Si le mouvement, qui peut rappeler celui des indignados en Espagne, est (encore) désordonné, peut-être le restera-t-il, il n’en a pas moins des revendications, des mots d’ordres et des projets politiques. Le gouvernement tente, tant bien que mal, de contenir la colère et de faire migrer l’agenda vers une réforme politique et en sous-poudrant quelques millions ici et là…
Parmi les diverses revendications, on a celle du Fórum de Lutas contra o aumento da passagem, concrètes, qui sont défendu à Rio par exemple concernant :
- Transports gratuits;
- Arrêt des privatisations dans les secteurs de l’éducation, la santé, le sport, les transports;
- Arrêt de la criminalisation des mouvements sociaux;
- Fin de la répression et démilitarisation de la Police;
- Démocratisation de l’information et fin des monopoles;
Ce qui ne correspond pas du tout au projet de réforme prévue par Dilma. Rappelons que le Brésil est un État fédéral et que la plupart de ces revendications concrètes concernent les États fédérés. À suivre donc… Je peux déja vous dire que la journée de la finale de la coupe de la confédération qui va avoir lieu au Maracanã de Riode Janeiro risque fort d’être annimée.

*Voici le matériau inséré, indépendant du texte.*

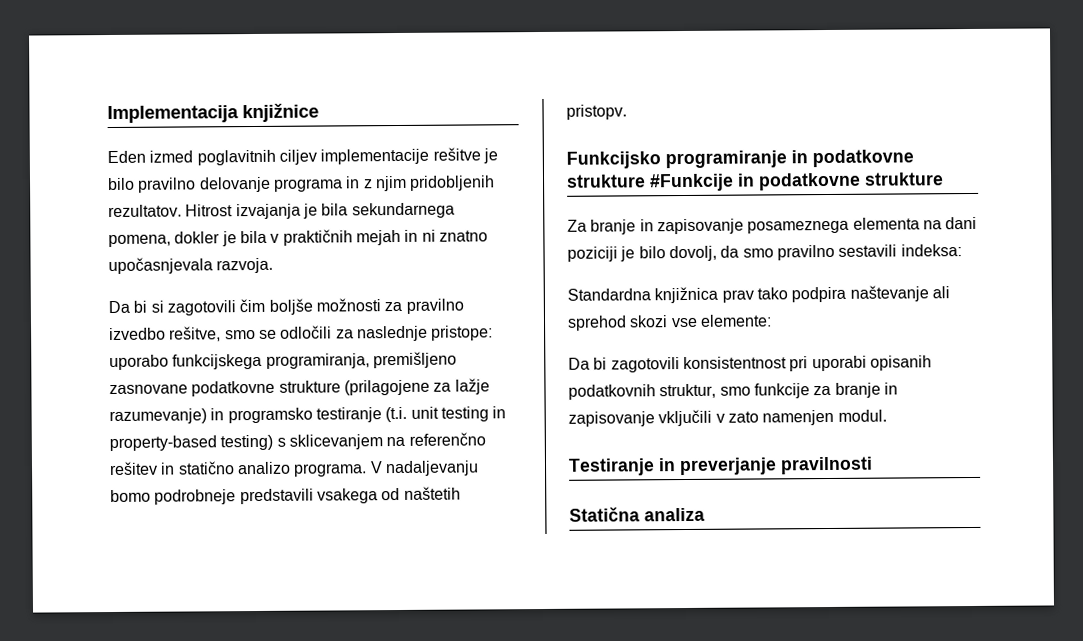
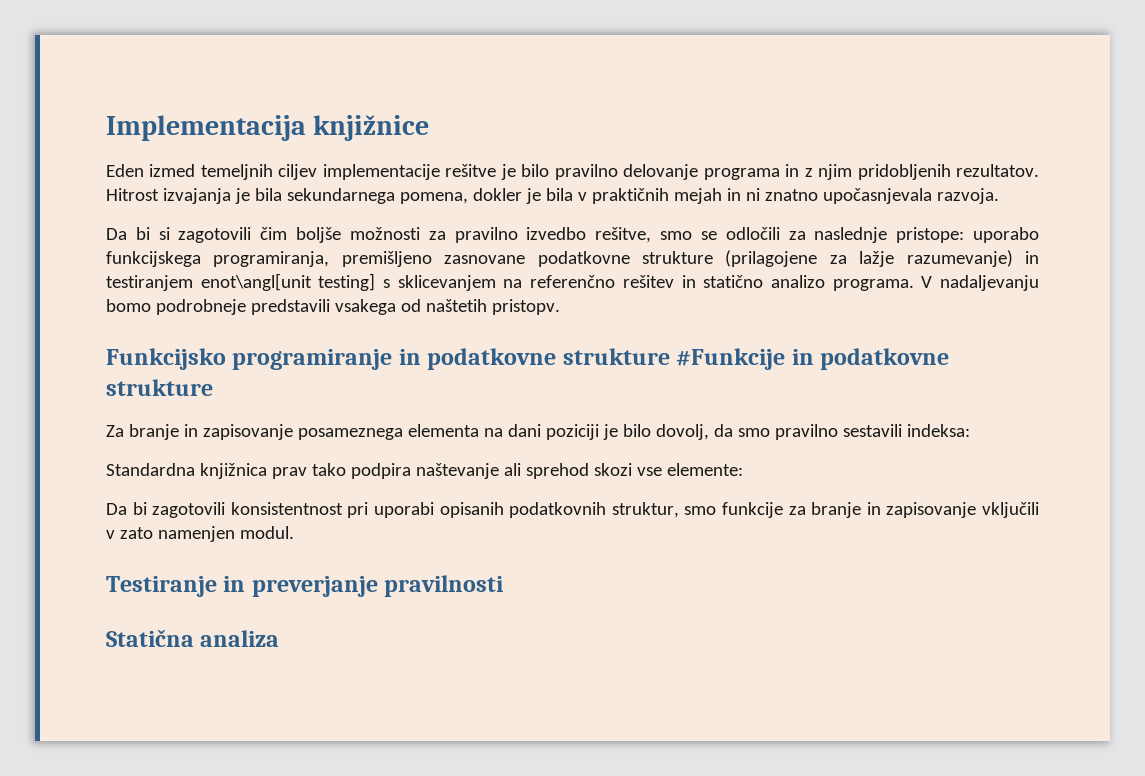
- Eden izmed poglavitnih ciljev implementacije rešitve je bilo pravilno delovanje programa in z njim pridobljenih rezultatov.
+ Eden izmed temeljnih ciljev implementacije rešitve je bilo pravilno delovanje programa in z njim pridobljenih rezultatov.
- Da bi si zagotovili čim boljše možnosti za pravilno izvedbo rešitve, smo se odločili za naslednje pristope: uporabo funkcijskega programiranja, premišljeno zasnovane podatkovne strukture (prilagojene za lažje razumevanje) in programsko testiranje (t.i. unit testing in property-based testing) s sklicevanjem na referenčno rešitev in statično analizo programa.
+ Da bi si zagotovili čim boljše možnosti za pravilno izvedbo rešitve, smo se odločili za naslednje pristope: uporabo funkcijskega programiranja, premišljeno zasnovane podatkovne strukture (prilagojene za lažje razumevanje) in testiranjem enot\angl[unit testing] s sklicevanjem na referenčno rešitev in statično analizo programa.

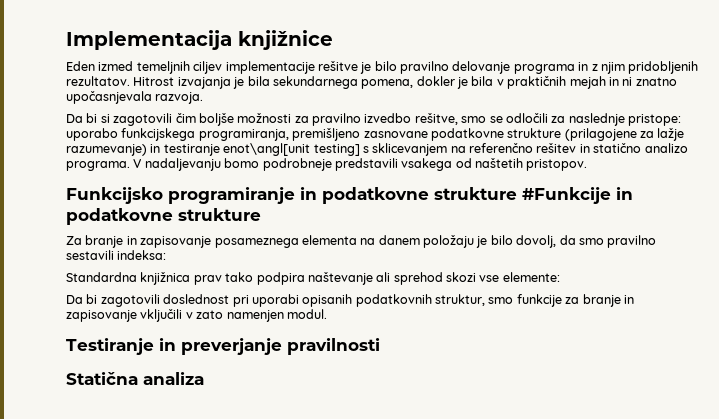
- Da bi si zagotovili čim boljše možnosti za pravilno izvedbo rešitve, smo se odločili za naslednje pristope: uporabo funkcijskega programiranja, premišljeno zasnovane podatkovne strukture (prilagojene za lažje razumevanje) in testiranjem enot\angl[unit testing] s sklicevanjem na referenčno rešitev in statično analizo programa.
+ Da bi si zagotovili čim boljše možnosti za pravilno izvedbo rešitve, smo se odločili za naslednje pristope: uporabo funkcijskega programiranja, premišljeno zasnovane podatkovne strukture (prilagojene za lažje razumevanje) in testiranje enot\angl[unit testing] s sklicevanjem na referenčno rešitev in statično analizo programa.
- V nadaljevanju bomo podrobneje predstavili vsakega od naštetih pristopv.
+ V nadaljevanju bomo podrobneje predstavili vsakega od naštetih pristopov.
- Za branje in zapisovanje posameznega elementa na dani poziciji je bilo dovolj, da smo pravilno sestavili indeksa:
+ Za branje in zapisovanje posameznega elementa na danem položaju je bilo dovolj, da smo pravilno sestavili indeksa:
- Da bi zagotovili konsistentnost pri uporabi opisanih podatkovnih struktur, smo funkcije za branje in zapisovanje vključili v zato namenjen modul.
+ Da bi zagotovili doslednost pri uporabi opisanih podatkovnih struktur, smo funkcije za branje in zapisovanje vključili v zato namenjen modul.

Faisons le pari aussi que la pression populaire arrivera à imposer une vraie reforme de la constitution qui pourrait comprendre les exigences citées ci-dessus, auxquelles se joindraient d’autres exigences populaires en relation au droits des salariés, des indiens, au racisme ou à la défense des droits des femmes. Pour cela, l’assemblée constituante chargée d’écrire une nouvelle constitution devra donc être formée au sein du peuple et élue par lui. À part le pouvoir politique lui-même, à qui viendrait l’idée de laisser le pouvoir politique décider des règles qui devraient lui être appliquées par la suite ?
Si révolution citoyenne il y a, le Brésil se dirigerait alors vers une nouvelle ère démocratique. Celle où le débat ne serait plus étouffé par des jeux institutionnels et médiatiques obscures mais où la confrontation d’idée permettrait à des projets de sociétés nouvelles d’exister, à côté des anciens, et peut-être, je le souhaite, les remplacer.